5. Who are we, in the grand scheme of things?
by Kate Matthews
What a wonderful opportunity we have, for several Sundays in a row, to reflect on the Letter to the Ephesians, and yet, if we choose only one of those Sundays, there is perhaps no more beautiful passage than this week’s text from the opening of Paul’s letter to the little struggling church in Ephesus.

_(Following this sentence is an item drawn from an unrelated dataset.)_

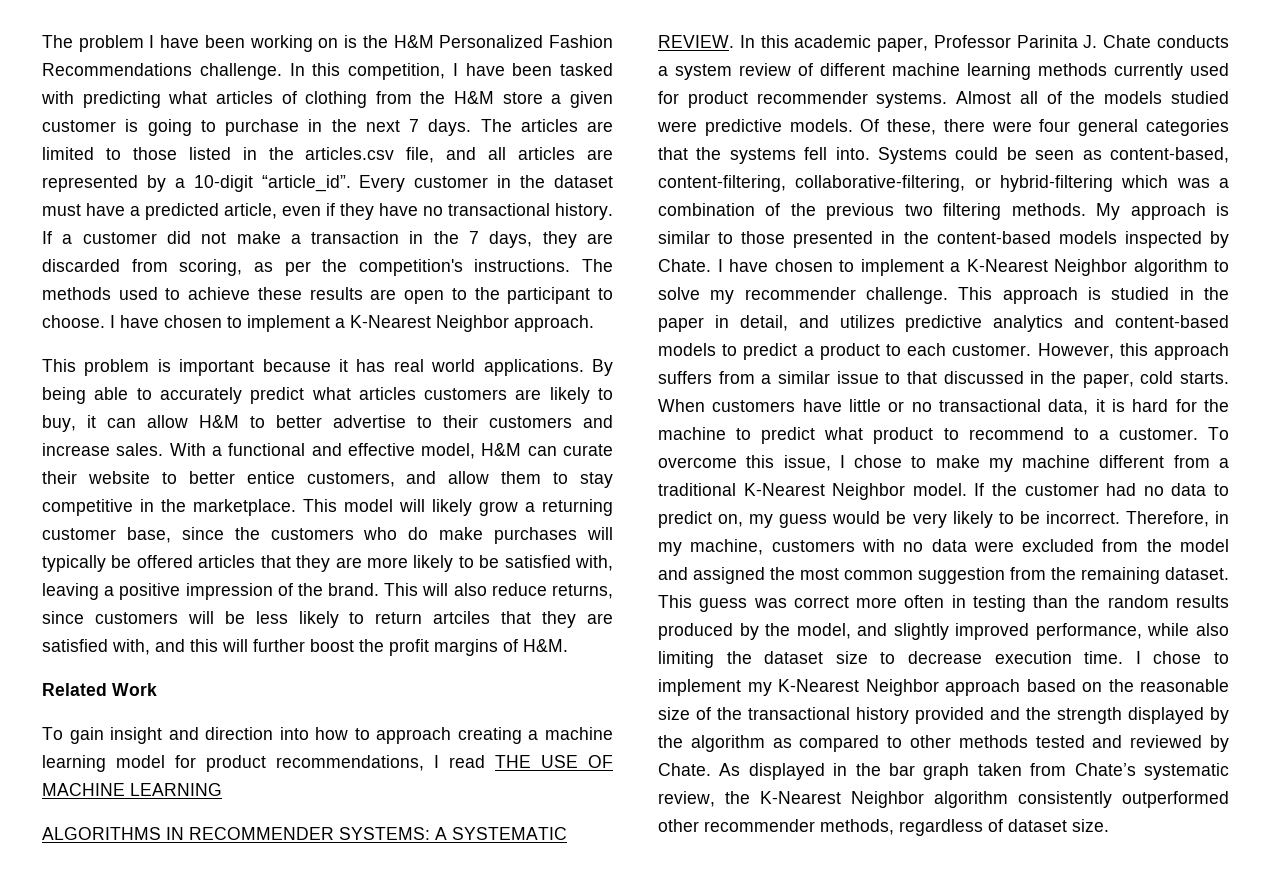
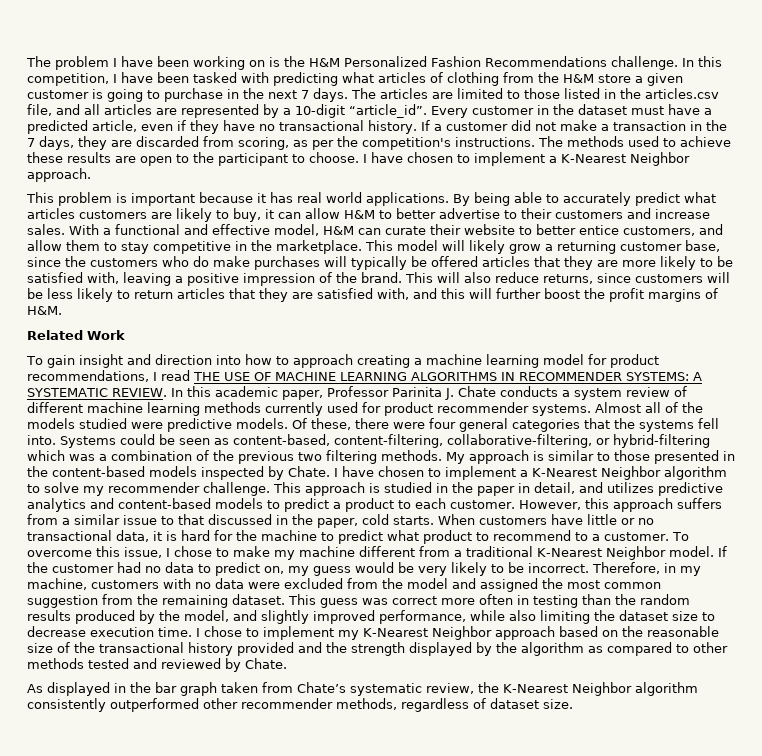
[433,611,491,624] artciles -> [177,288,225,299] articles
(222, 789) // -> (407, 376) none
(711, 769) none -> (287, 663) //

It’s true that churches struggle in every age and every place, and their issues and challenges are often very similar, even in very different times and very different circumstances. The scholars make this clear: empire, in one form or another; the surrounding culture, with its many and powerful messages; our drive to divide and be divided; and the questioning human spirit, longing to understand our lives, both individually and communallyÖa heady mix that might lead us to experience Paul’s exuberant poetry as an uplifting message of both meaning and hope because it fixes us firmly on the sure foundation of God’s own purposes and love.
No catechism here
No, this is not a catechism or systematic statement of beliefs: it is heart language as much as head language, as poetry and praise ought to be. Like all of our talk about God, it is partial, too, for our human comprehension is limited. Lewis Donelson says that Paul’s “propositions are flashes of insights into the being of God. They are true, but God is still transcendent.”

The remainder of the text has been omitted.